On Paint


Today I’m buying acrylics. I’ve decided it’s time for another tribute painting.

A tribute painting is a little like doing a cover song. You’re not trying to replace the original—you’re trying to inhabit it. To learn from it by touch. You pay your respects through replication, and in the process, you see the original more clearly.

The last time I made one, I was in Korea. Winter of 1973. I was stationed near the DMZ and had time on my hands—cold time, long time. I had a single lump of plasticine that I used again and again, carving dozens of small heads. Each one unique: expressions, angles, gestures. I shaved off beards, sculpted bald scalps, sometimes peeled back the skin to reveal muscle, then bone. One lump of clay, dozens of lives. And I still have that misshapen lump, now coated in garage grit and decades.

One day, someone rotating back to the States left behind a full set of oil pastels—messy, rich, irresistible. I decided to use them for a tribute.

I chose Starry Night.

I had a print of the painting and studied it with a magnifying glass, determined to capture the feel of it. Different medium, yes—but I could still mimic the color and flow, the way strokes danced like language. The more I worked, the more I knew that painting. I began to see the old light Vincent painted as if it were still moving. The DMZ was brutally cold, but I was warmed by those curling stars.

When I left Korea, I didn’t pack much. I left everything arranged as if I’d return in two weeks. Starry Night was tacked up on the curving wall above my bunk—a flat rectangle gently conforming to physics and corrugation. I like to imagine it stayed for a while, circling quietly with the seasons.

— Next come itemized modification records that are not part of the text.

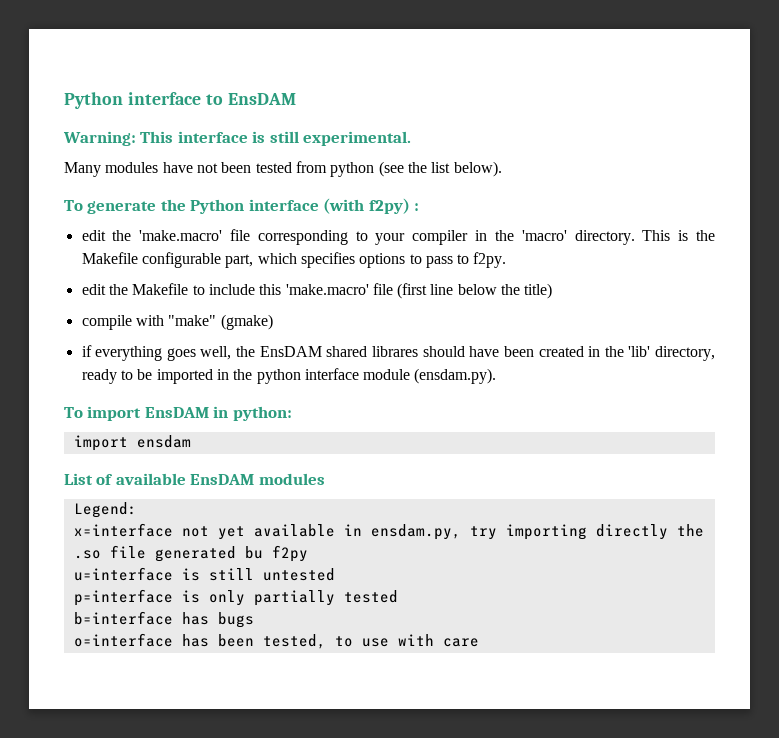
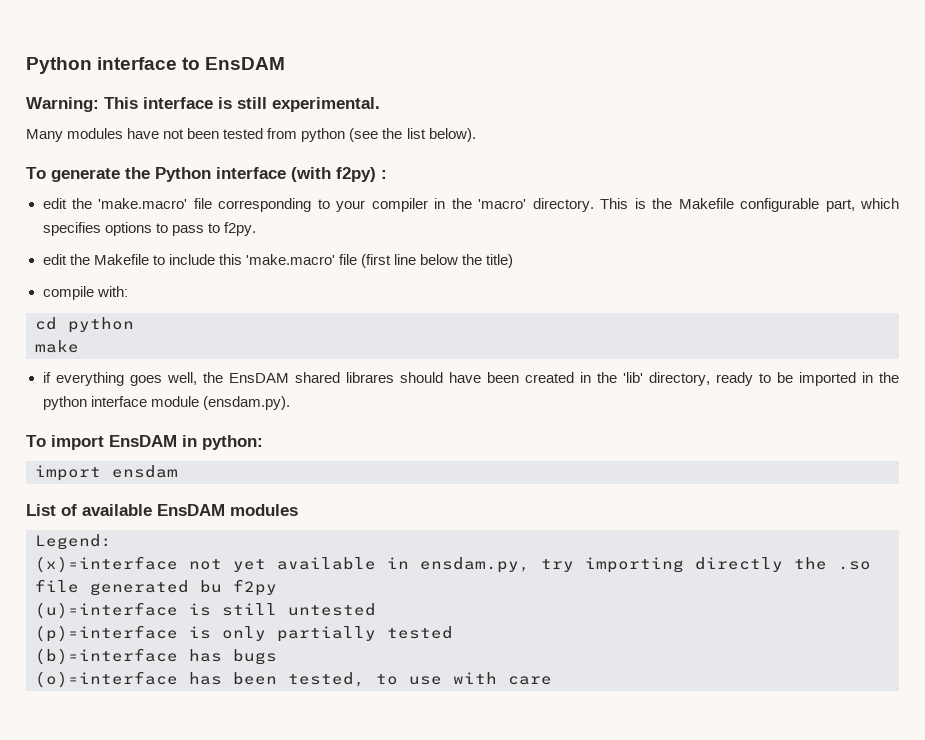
- compile with "make" (gmake)
+ compile with:
+ cd python
+ make
- x=interface not yet available in ensdam.py, try importing directly the .so file generated bu f2py
+ (x)=interface not yet available in ensdam.py, try importing directly the .so file generated bu f2py
- u=interface is still untested
+ (u)=interface is still untested
- p=interface is only partially tested
+ (p)=interface is only partially tested
- b=interface has bugs
+ (b)=interface has bugs
- o=interface has been tested, to use with care
+ (o)=interface has been tested, to use with care

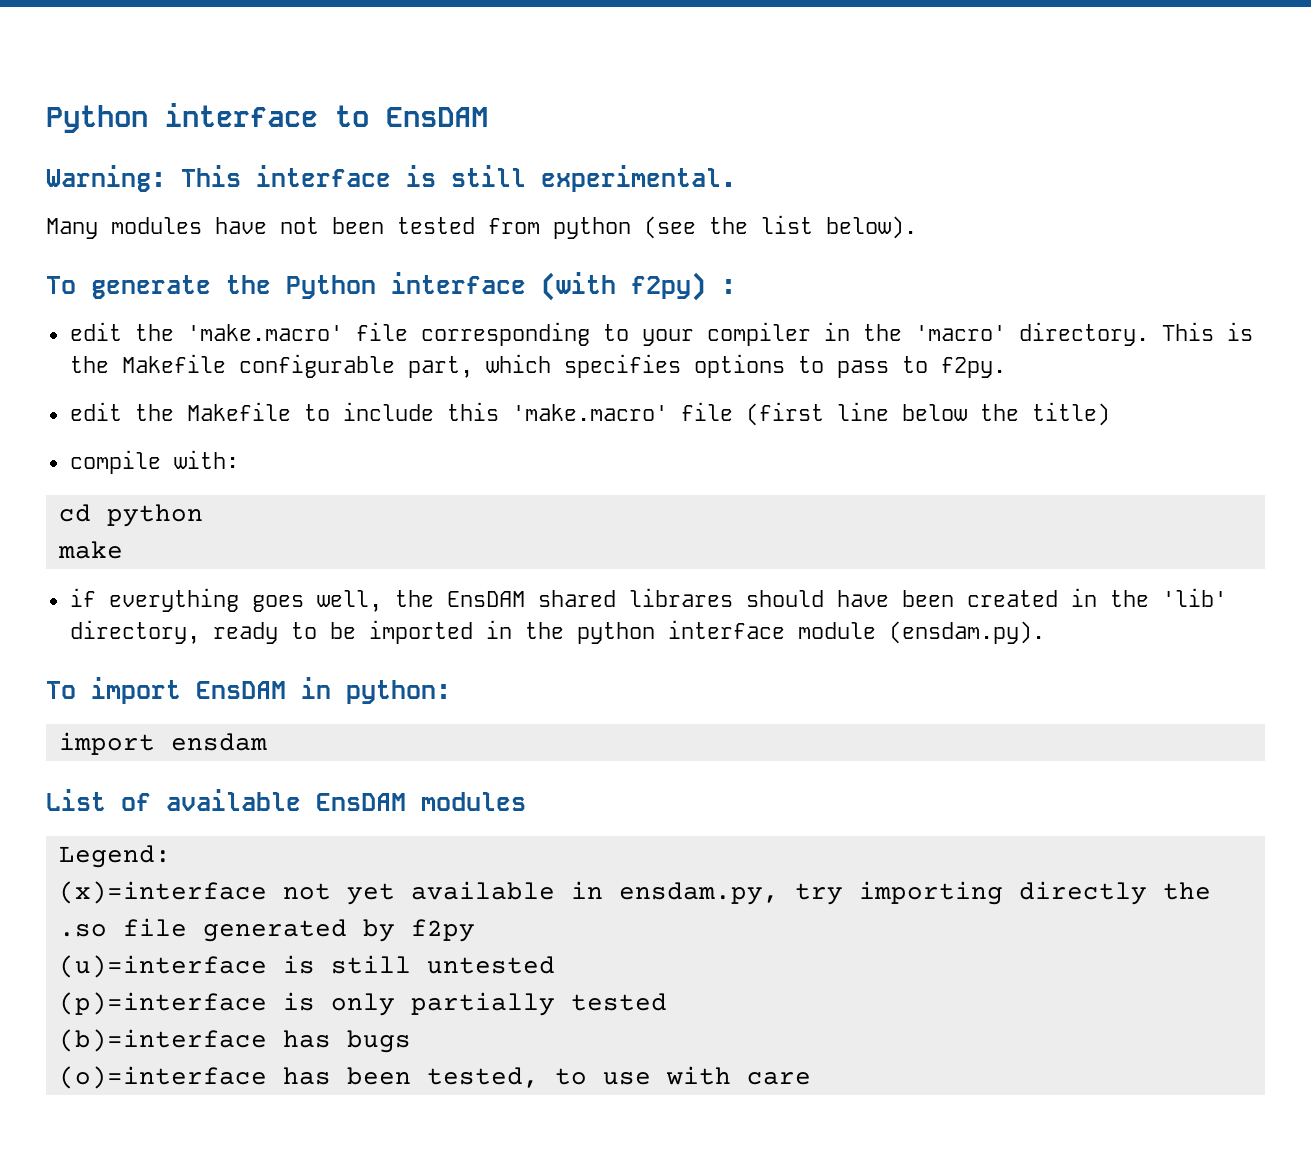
- (x)=interface not yet available in ensdam.py, try importing directly the .so file generated bu f2py
+ (x)=interface not yet available in ensdam.py, try importing directly the .so file generated by f2py

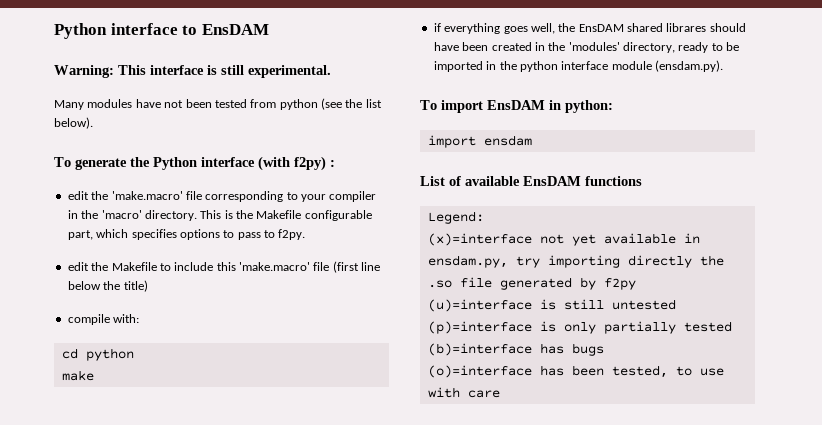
- if everything goes well, the EnsDAM shared librares should have been created in the 'lib' directory, ready to be imported in the python interface module (ensdam.py).
+ if everything goes well, the EnsDAM shared librares should have been created in the 'modules' directory, ready to be imported in the python interface module (ensdam.py).
- List of available EnsDAM modules
+ List of available EnsDAM functions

It’s been over forty-five years. Seems like the right time.

I’ve done other tributes—one digital, of Michelangelo’s Creation of Adam. That one taught me something I’d never noticed: inside the billowing cloak behind God is the gift of Eve, nestled among cherubs, cradled in divine intent. Everyone’s focused on those two fingers almost touching—but the real story is tucked under the swirl of crimson fabric.

Now, I’m thinking yellows.

Which might mean I’ve already made my choice.